There’s a difference though. That first robin in spring has just returned after spending winter farther south. The last robin on the lawn in summer has just moved to a woods somewhere in the area. There it has joined other robins in a loose flock. They won’t leave to go south for another month or two.
Red-winged blackbirds are gone during the day from the marshes where they nested. They’ve deserted their nesting territories in the fields too.
They’ve gather in flocks, like robins. But redwing flocks are segregated, males and females in separate flocks and instead of going to woods they drift about open fields feeding in corn or on grain that was dropped during harvest. At dusk they return to the marshes, males together, females together but not in the same marsh, where they roost in the cattails through the night, then leave at dawn.
The time of mating, nesting and raising young is over this year for most birds though not goldfinches and mourning doves. Gold-finches don’t begin to nest until mid-summer, not until thistles begin to go to seed. Then they use the down plumes of thistle seeds in their nests. Mourning doves nest early and late.
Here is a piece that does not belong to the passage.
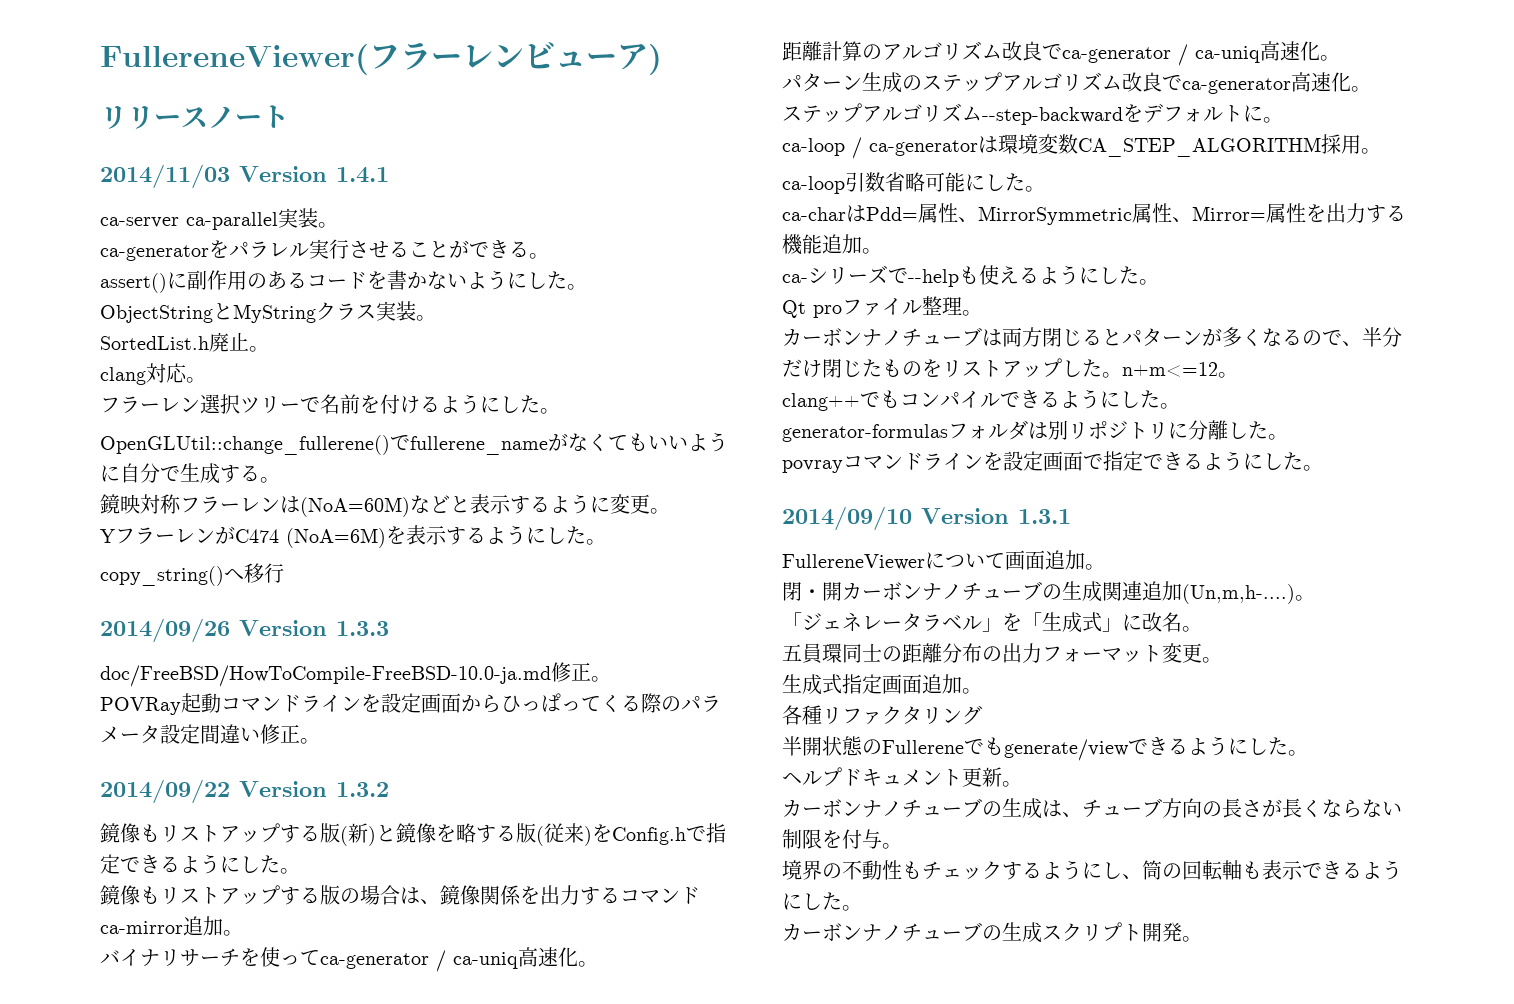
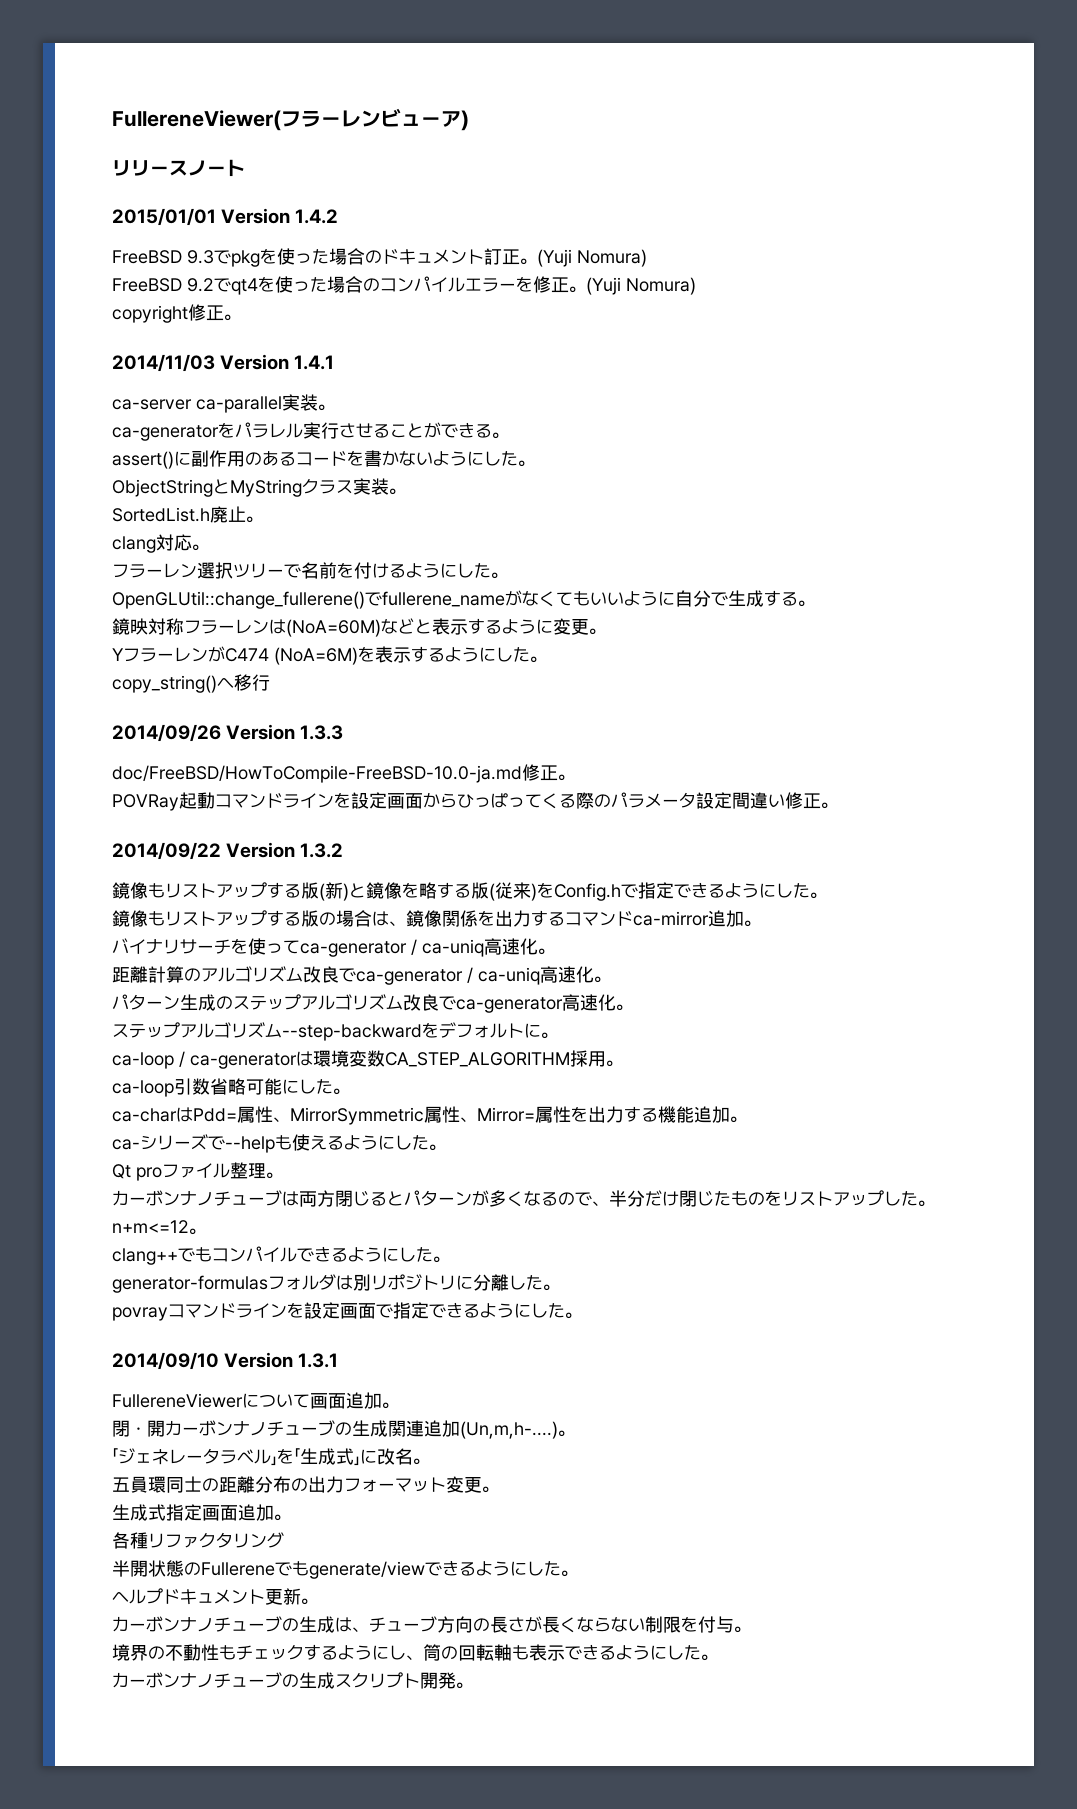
(289, 116) none -> [112,208,339,226] [112,248,647,267] [112,276,696,295] [112,304,241,323] // 2015/01/01 Version 1.4.2 // FreeBSD 9.3でpkgを使った場合のドキュメント訂正。(Yuji Nomura) // FreeBSD 9.2でqt4を使った場合のコンパイルエラーを修正。(Yuji Nomura) // copyright修正。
Sometimes a female mourning dove will produce four or even five broods in one summer.
Young birds are also a sign of the passing season. Spot-breasted robins, male redwings that are streaked, not solid black, cardinals that are washed out, even more pale than adult females, and their bills are dusky, dirty looking, starlings that are spotted, and birds with stubby tails, those are young birds, fledglings of the year and they all indicate that summer is passing, that the hot weather we’ve been enduring and complaining about will be over in a few weeks at most.
Swallows lined up on a wire are another indication of the passing season. Earlier, swirling about in the air, they were catching insects, food, for nestlings as well as themselves. Now the young birds are out of the nests, catching insects for themselves. When they’ve had enough, adults and young perch on power and telephone lines. There may be dozens, even hundreds, side by side on a wire.
When birds leave their nesting territories they stop singing, too. The robins in the woods merely chirp at each other, the redwings in the fields and going to roost at night chatter but their ok-a-lees, so common across the countryside two months ago, are gone. Occasionally a cardinal still whistles its song but gets no response from other cardinals. More common now than the songs of birds are the buzzing calls of cicadas.
Some birders, and I’ve been one of them, regard this, late summer and early fall, as an uninteresting time for bird watching. No migrants. Birds aren’t displaying, mating, nesting, raising young except goldfinches and a few mourning doves. But there are migrants, some shorebirds are flocking and drifting south. Robins and red-winged blackbirds, ducks and geese and many other birds are flocking. There are young birds to identify.
Bird activities aren’t as easy to observe as in spring and earlier in the summer but they are interesting. And there are always dates of last sighting to be determined and recorded.